Schroeder had galvanized voters last fall with his opposition to a war in Iraq, and his party continued to push the issue last week.

The leader of the Social Democrats in Lower Saxony, Sigmar Gabriel, suggested that the United States was motivated only by its thirst for oil. "I am not prepared to send boys and girls into a war solely for that purpose," Gabriel said in a televised debate. "I think that's wrong."

The opposition interpreted today's results as a rebuke of the government's foreign policy.

"It especially pleases me [that Schroeder] was not successful a second time in exploiting the fears of people with populism regarding Iraq," the conservatives' leader, Angela Merkel, said at a jubilant party headquarters in Berlin tonight. "This is also a very important signal for our allies."

Germans remain solidly opposed to war in Iraq, however, even if it is sanctioned by the United Nations, a recent poll showed. But as that cause faded as a campaign rallying point, economic issues returned to the fore, exposing Schroeder to the electorate's dismay.

Some German analysts say Schroeder will be forced into a de facto alliance with the conservatives to push through difficult welfare and labor market reforms.

"Disenchantment with the government is at an enormous high," Tilman Mayer, professor of political science at the University of Bonn, said in an interview. "Schroeder will have to function as a statesman now, above party lines. He will need to include the opposition, and he will move towards them."

Wolfgang Clement, the federal economics and labor minister, suggested last week that the government would soon make common cause with the conservatives. After the elections, he said, would be a good time to open "the window for reforms."

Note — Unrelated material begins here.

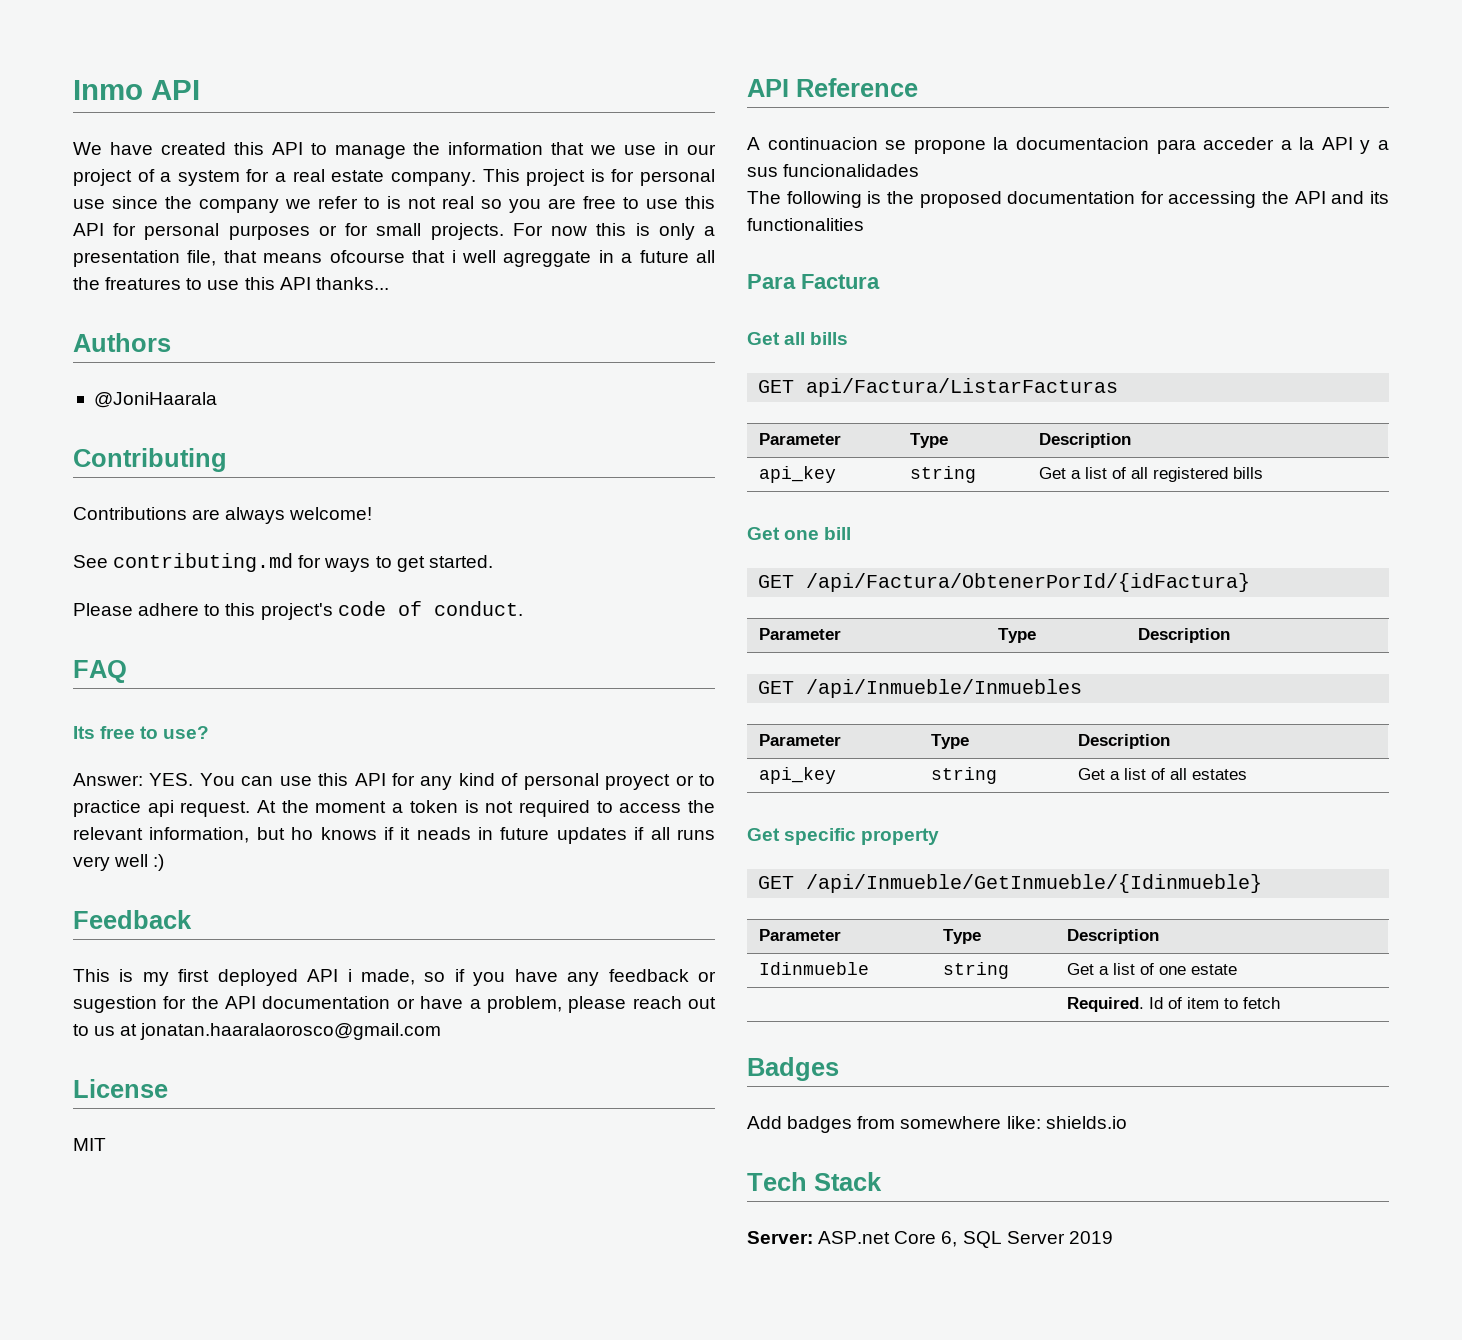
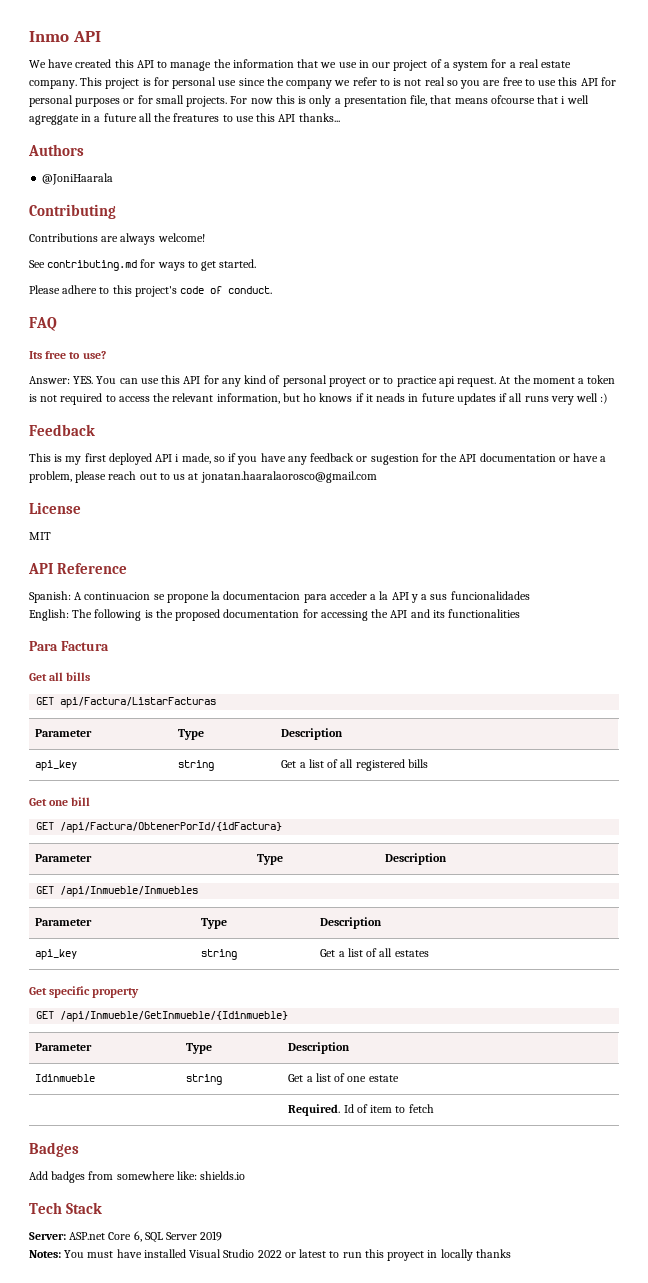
(918, 87) none -> [29,591,71,603] Spanish:
(920, 170) none -> [29,609,69,621] English:
(1113, 1237) none -> [29,1249,511,1261] // Notes: You must have installed Visual Studio 2022 or latest to run this proyect in locally thanks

But such change is anathema to trade unions, a critical grass-roots base for the government. Clement, however, appears to want to marginalize the unions through an informal alliance with the conservatives -- if the suddenly ascendant opposition is willing to help shape policy.

"I'm optimistic when the election campaigns are over the government will put its foot on the accelerator and the opposition will cooperate," Michael Rogowski, head of the Federation of German Industry, said in today's Welt am Sonntag newspaper.